──────── INFORMATION SUPPLIED ────────
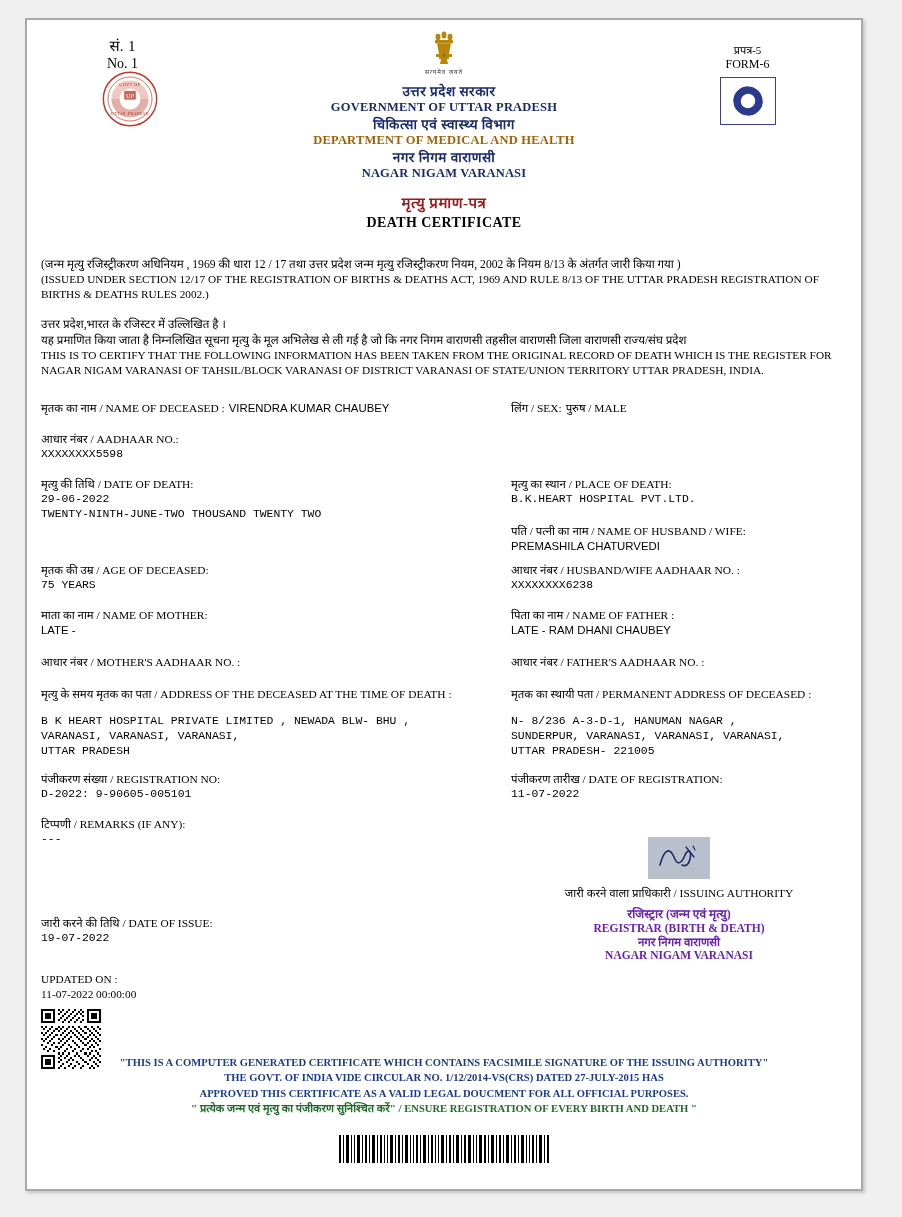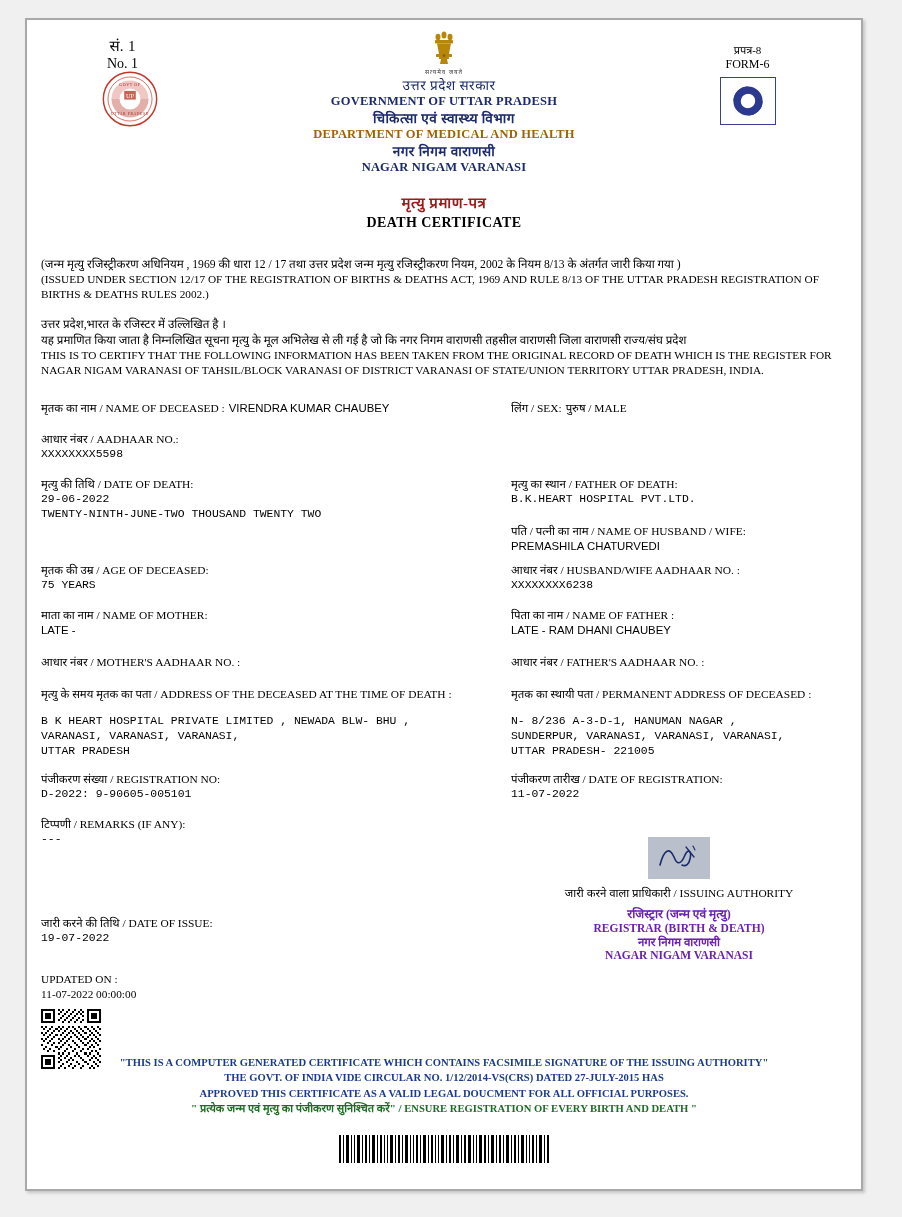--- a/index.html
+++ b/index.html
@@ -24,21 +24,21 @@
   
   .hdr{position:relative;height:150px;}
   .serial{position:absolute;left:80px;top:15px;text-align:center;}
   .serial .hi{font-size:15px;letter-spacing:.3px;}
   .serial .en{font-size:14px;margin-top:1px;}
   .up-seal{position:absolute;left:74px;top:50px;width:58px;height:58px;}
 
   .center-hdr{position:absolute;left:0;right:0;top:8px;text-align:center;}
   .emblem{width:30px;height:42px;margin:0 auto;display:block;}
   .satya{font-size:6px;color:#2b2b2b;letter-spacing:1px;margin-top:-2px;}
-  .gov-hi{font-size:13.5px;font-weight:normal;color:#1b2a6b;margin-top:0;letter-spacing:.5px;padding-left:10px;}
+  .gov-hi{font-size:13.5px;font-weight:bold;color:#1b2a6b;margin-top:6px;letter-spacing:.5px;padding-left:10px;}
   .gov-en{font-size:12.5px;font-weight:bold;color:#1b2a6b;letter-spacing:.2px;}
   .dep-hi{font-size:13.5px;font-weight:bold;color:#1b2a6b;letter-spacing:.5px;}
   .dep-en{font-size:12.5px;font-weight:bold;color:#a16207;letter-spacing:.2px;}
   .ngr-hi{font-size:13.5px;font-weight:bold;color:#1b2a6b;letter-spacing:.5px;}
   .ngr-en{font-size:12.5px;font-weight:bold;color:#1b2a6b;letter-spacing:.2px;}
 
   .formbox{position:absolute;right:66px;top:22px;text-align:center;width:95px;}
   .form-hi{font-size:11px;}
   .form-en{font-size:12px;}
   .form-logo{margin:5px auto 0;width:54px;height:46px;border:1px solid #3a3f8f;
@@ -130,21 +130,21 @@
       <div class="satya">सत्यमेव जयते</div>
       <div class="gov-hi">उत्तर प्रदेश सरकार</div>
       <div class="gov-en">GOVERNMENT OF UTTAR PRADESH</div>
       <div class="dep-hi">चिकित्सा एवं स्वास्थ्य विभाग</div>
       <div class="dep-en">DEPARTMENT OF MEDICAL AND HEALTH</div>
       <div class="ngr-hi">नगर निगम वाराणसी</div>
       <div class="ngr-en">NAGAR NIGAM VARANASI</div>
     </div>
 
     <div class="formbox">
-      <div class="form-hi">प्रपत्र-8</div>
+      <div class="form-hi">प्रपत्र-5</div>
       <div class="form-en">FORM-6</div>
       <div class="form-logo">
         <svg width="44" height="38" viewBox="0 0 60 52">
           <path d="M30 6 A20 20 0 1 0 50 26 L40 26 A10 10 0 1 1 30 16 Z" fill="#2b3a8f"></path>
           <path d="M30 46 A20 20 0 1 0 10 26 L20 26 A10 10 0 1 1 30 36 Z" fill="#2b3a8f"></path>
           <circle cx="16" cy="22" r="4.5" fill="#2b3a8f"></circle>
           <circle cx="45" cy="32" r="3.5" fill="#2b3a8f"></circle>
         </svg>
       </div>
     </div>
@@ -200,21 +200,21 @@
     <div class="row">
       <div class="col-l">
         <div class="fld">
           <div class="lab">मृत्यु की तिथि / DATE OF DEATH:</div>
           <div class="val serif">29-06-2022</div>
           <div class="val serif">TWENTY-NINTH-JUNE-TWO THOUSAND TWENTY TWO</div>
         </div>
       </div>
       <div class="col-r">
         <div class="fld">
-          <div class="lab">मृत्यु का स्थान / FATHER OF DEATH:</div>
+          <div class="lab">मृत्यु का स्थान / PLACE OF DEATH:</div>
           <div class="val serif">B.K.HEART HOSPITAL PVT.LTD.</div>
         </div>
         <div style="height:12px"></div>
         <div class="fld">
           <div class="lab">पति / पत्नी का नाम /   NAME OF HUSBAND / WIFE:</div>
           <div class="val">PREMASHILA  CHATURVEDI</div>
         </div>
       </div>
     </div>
────────
──────── INFORMATION SUPPLIED ────────
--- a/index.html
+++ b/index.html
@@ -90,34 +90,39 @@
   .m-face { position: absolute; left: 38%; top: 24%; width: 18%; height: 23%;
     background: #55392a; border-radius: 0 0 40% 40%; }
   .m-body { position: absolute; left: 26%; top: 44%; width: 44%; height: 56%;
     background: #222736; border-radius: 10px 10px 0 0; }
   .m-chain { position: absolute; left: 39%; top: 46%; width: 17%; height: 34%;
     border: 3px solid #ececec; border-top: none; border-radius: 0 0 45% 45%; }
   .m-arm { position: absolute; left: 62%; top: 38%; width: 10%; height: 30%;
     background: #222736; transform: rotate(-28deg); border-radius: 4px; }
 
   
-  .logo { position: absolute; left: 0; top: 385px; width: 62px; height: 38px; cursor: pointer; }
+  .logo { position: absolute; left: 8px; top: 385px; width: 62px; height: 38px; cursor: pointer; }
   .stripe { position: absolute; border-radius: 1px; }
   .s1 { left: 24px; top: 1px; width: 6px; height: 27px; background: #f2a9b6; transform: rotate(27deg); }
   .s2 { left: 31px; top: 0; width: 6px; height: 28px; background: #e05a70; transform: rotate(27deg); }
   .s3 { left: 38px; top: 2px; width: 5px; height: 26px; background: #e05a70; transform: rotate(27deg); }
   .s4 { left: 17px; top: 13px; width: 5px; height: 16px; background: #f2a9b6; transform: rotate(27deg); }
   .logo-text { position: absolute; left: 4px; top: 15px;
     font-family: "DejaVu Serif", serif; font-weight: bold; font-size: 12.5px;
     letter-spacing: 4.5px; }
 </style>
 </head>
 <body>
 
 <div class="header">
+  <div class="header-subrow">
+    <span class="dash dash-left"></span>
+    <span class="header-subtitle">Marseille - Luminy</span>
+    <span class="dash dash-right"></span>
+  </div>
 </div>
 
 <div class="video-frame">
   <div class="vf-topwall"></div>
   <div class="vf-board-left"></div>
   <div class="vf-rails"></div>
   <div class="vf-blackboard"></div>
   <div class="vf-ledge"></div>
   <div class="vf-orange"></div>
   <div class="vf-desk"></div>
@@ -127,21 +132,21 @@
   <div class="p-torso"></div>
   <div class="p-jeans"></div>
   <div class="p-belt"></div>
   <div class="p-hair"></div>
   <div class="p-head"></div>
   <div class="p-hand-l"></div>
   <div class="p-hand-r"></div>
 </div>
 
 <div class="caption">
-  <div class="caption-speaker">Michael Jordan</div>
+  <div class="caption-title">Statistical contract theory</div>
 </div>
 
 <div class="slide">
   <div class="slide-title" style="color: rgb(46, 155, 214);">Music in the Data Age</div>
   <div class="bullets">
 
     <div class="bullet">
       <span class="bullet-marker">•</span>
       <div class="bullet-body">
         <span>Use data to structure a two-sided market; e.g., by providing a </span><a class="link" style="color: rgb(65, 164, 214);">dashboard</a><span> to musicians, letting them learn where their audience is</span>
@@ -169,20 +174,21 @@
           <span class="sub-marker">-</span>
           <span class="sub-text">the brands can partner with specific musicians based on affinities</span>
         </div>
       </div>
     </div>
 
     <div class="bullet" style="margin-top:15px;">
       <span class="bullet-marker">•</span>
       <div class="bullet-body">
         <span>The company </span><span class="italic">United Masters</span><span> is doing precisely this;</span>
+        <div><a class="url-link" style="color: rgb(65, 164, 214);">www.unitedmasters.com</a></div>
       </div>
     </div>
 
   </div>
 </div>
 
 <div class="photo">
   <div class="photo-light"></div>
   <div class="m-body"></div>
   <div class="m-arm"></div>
────────
• TASK STATEMENT
Could you work out how many lines in the material contain "auto"? Reply with only that number.

• EXERCISE OUTPUT
2